Грешно ли иметь вклад в банке?

— Подскажите, пожалуйста, человеку православному, работающему в банковской сфере, который старается следовать заповедям Христовым. Допустимо ли какие-то свободные денежные средства вкладывать на фондовом рынке, денежном рынке, в том же банке? Либо для человека православного поднятие свободных денежных средств может быть не совсем справедливо?

— Вопрос ваш понятен. По крупному счету банковский капитал — это ростовщический. Так он возникал, по крайней мере. Вот до XVII века это была исключительно еврейская сфера деятельности. Христиане просто не занимались банковской сферой. Это было естественным образом отдано евреям. Просто они наловчились. Широкие связи, громадная диаспора. Но сейчас?

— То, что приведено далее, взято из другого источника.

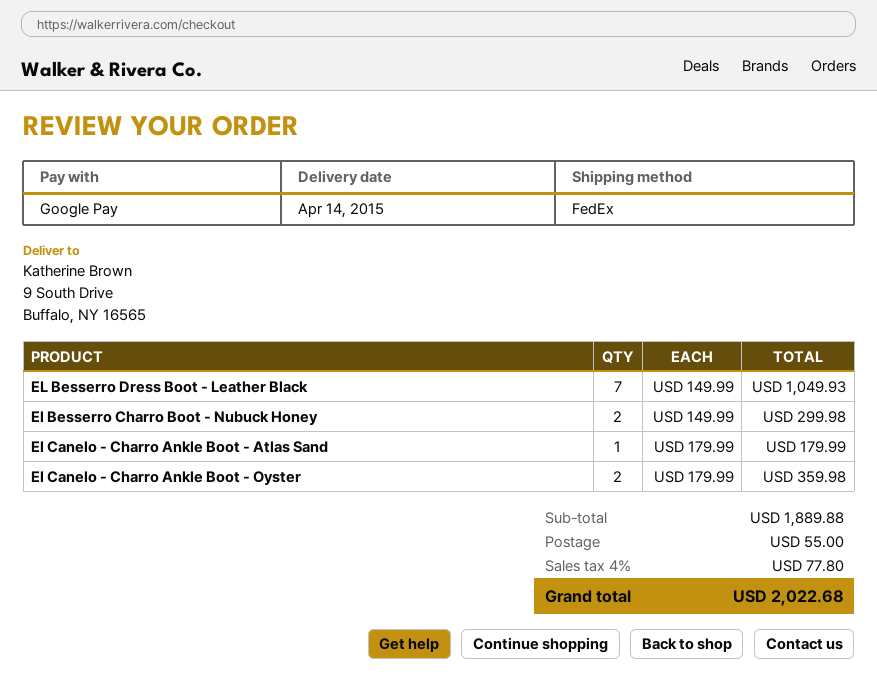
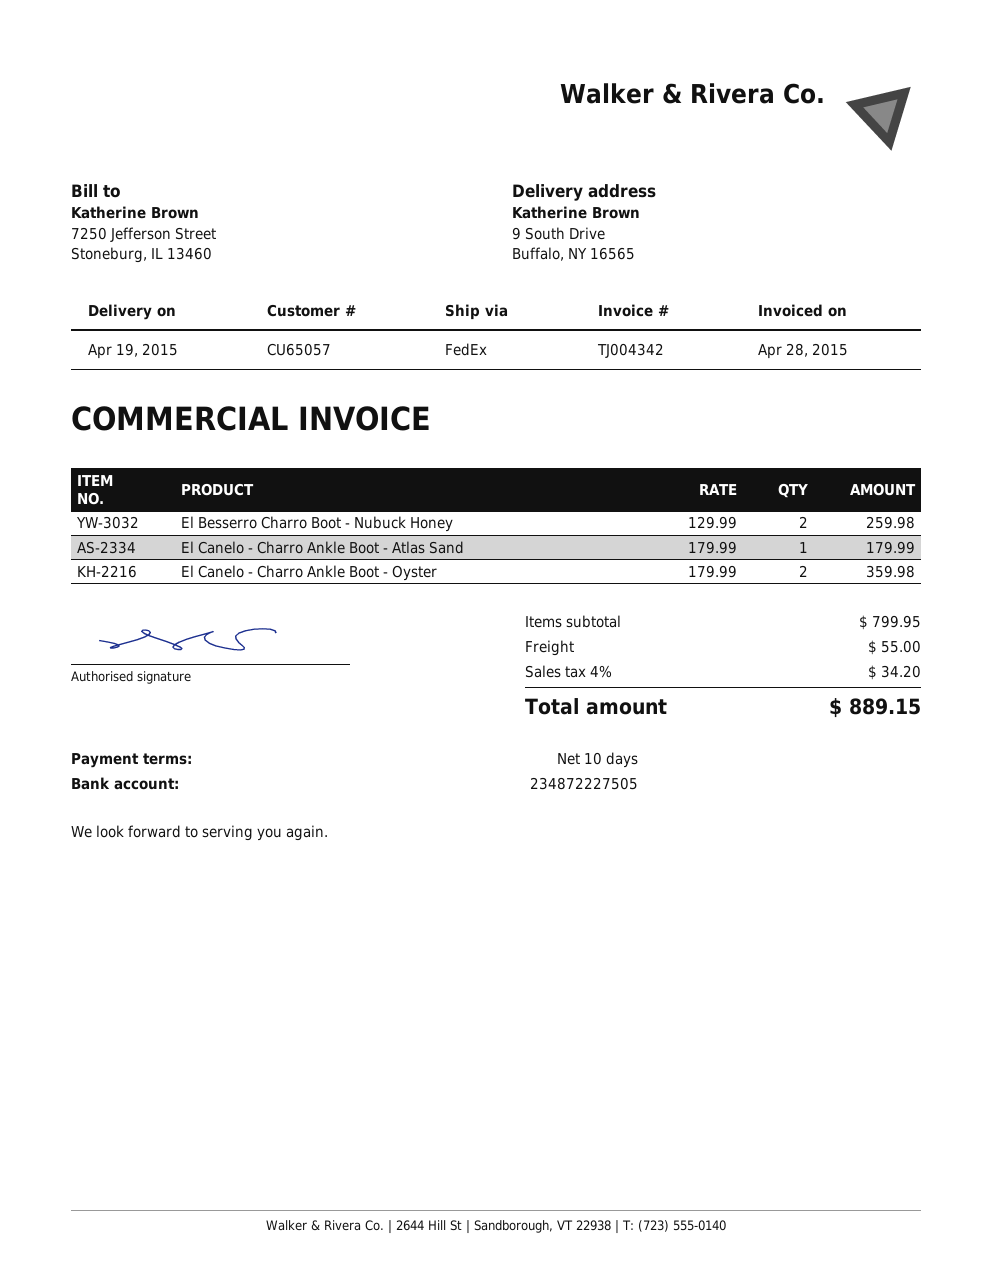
delivery date: 2015-04-14 -> 2015-04-19
EL Besserro Dress Boot - Leather Black: 7 x 149.99 = 1049.93 -> none
El Besserro Charro Boot - Nubuck Honey: 2 x 149.99 = 299.98 -> 2 x 129.99 = 259.98
subtotal: 1889.88 -> 799.95
tax: 4% = 77.80 -> 4% = 34.20
total: 2022.68 -> 889.15

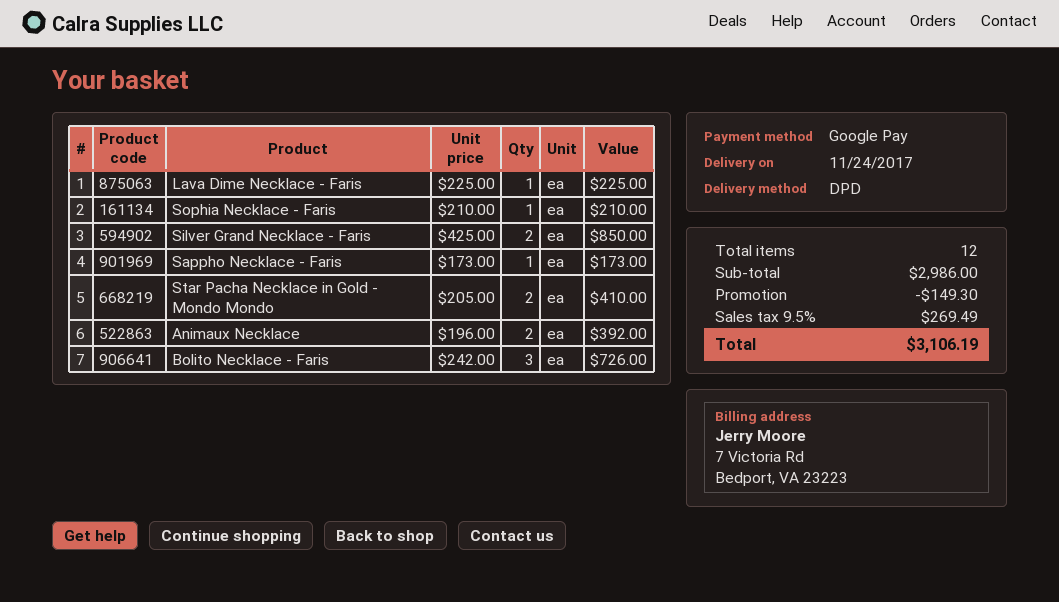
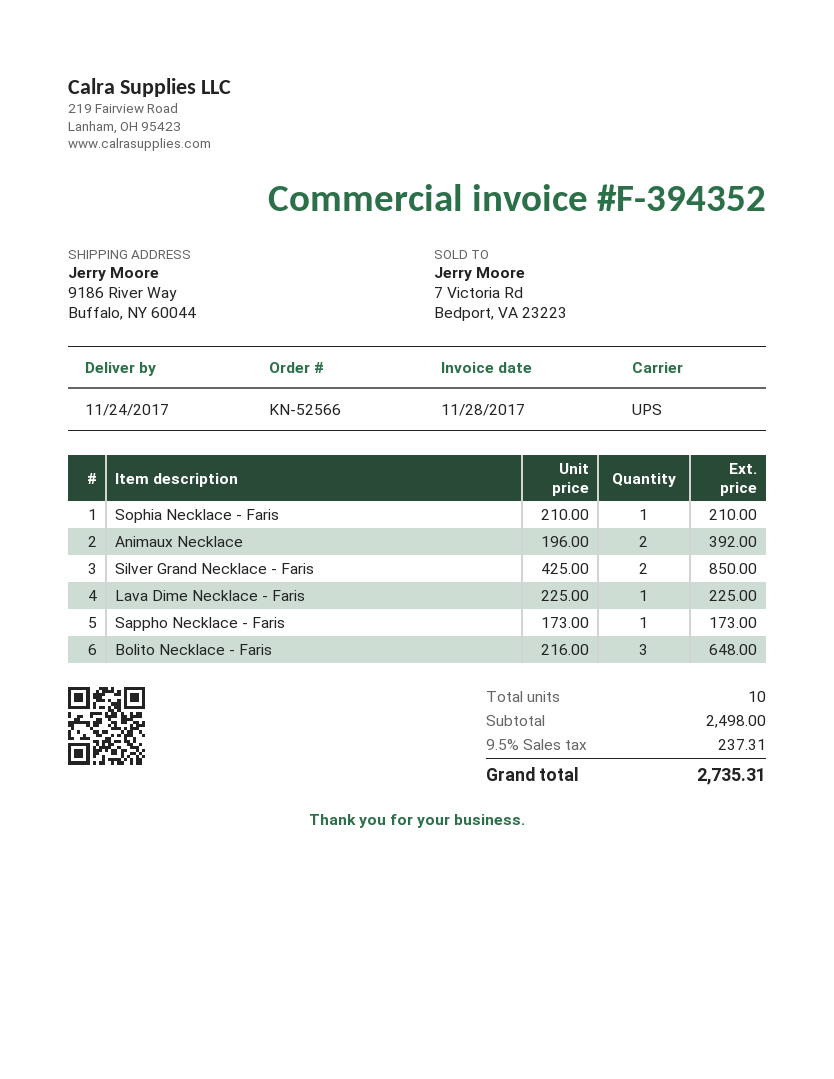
shipping method: DPD -> UPS
Star Pacha Necklace in Gold - Mondo Mondo: 2 x 205.00 = 410.00 -> none
Bolito Necklace - Faris: 3 x 242.00 = 726.00 -> 3 x 216.00 = 648.00
total quantity: 12 -> 10
subtotal: 2986.00 -> 2498.00
discount: 149.30 -> none
tax: 9.5% = 269.49 -> 9.5% = 237.31
total: 3106.19 -> 2735.31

Смысл банковского капитала в настоящее время существенно изменился. Он перестал быть только ростовщическим. Все-таки у него возникли некоторые производственные, социальные функции, регулятивные и т. д. То есть он стал развернутым на интересы общества в целом, не только как потребителя чисто банковских услуг, но и как субъектов, которые от этого получают еще и трудоустройство. То есть кто-то кому-то дал кредит. Кто-то за эти кредитные деньги сделал новые рабочие места. Общество стало более трудоустроенным, скажем так. Я бы сказал следующее. Банковский капитал, как и любой капитал в принципе, подлежит нравственной оценке. Вопрос не в том, что я вкладываю деньги в банк. А вопрос в том, зачем я это делаю. Если моя главная задача — обогатиться до невероятной степени, то что из этого выйдет? Ведь на самом деле текущий кризис, как мы тут обсуждали в Англии со сведущими людьми, был вызван тем, что банки взяли на работу молодых людей, не имевших кризисного опыта. Которые видели, как живут вокруг богатые, и хотели жить так же, но побыстрее, и сразу выйти на нужный уровень. Поэтому они вошли в серьезные спекулятивные операции, которые сулили огромные прибыли. Чем это закончилось, мы с вами наблюдаем. Если наша задача при наших вложениях денег в банк, в фондовые инструменты и т. д. получить мгновенно эту самую огромную прибыль, то я не думаю, что с точки зрения православия это оправдано. Это грех. Сребролюбия, стяжательства. Это грех мшелоимства. В общем, по-всякому его можно трактовать. Но, может быть, если вы хотите использовать данные средства на благую цель и думаете не о том, что это принесет вам богатство, а о том, что это принесет пользу для вашего духовного развития, обеспечивая материальные его возможности, и обществу в целом. И тогда у вас не будет потребности получать сто процентов прибыли и лезть в финансовую пирамиду. И вы израсходуете капитал, который в итоге получите, на богоугодные цели. Поэтому здесь я бы не стал осудительно говорить о таком вложении средств.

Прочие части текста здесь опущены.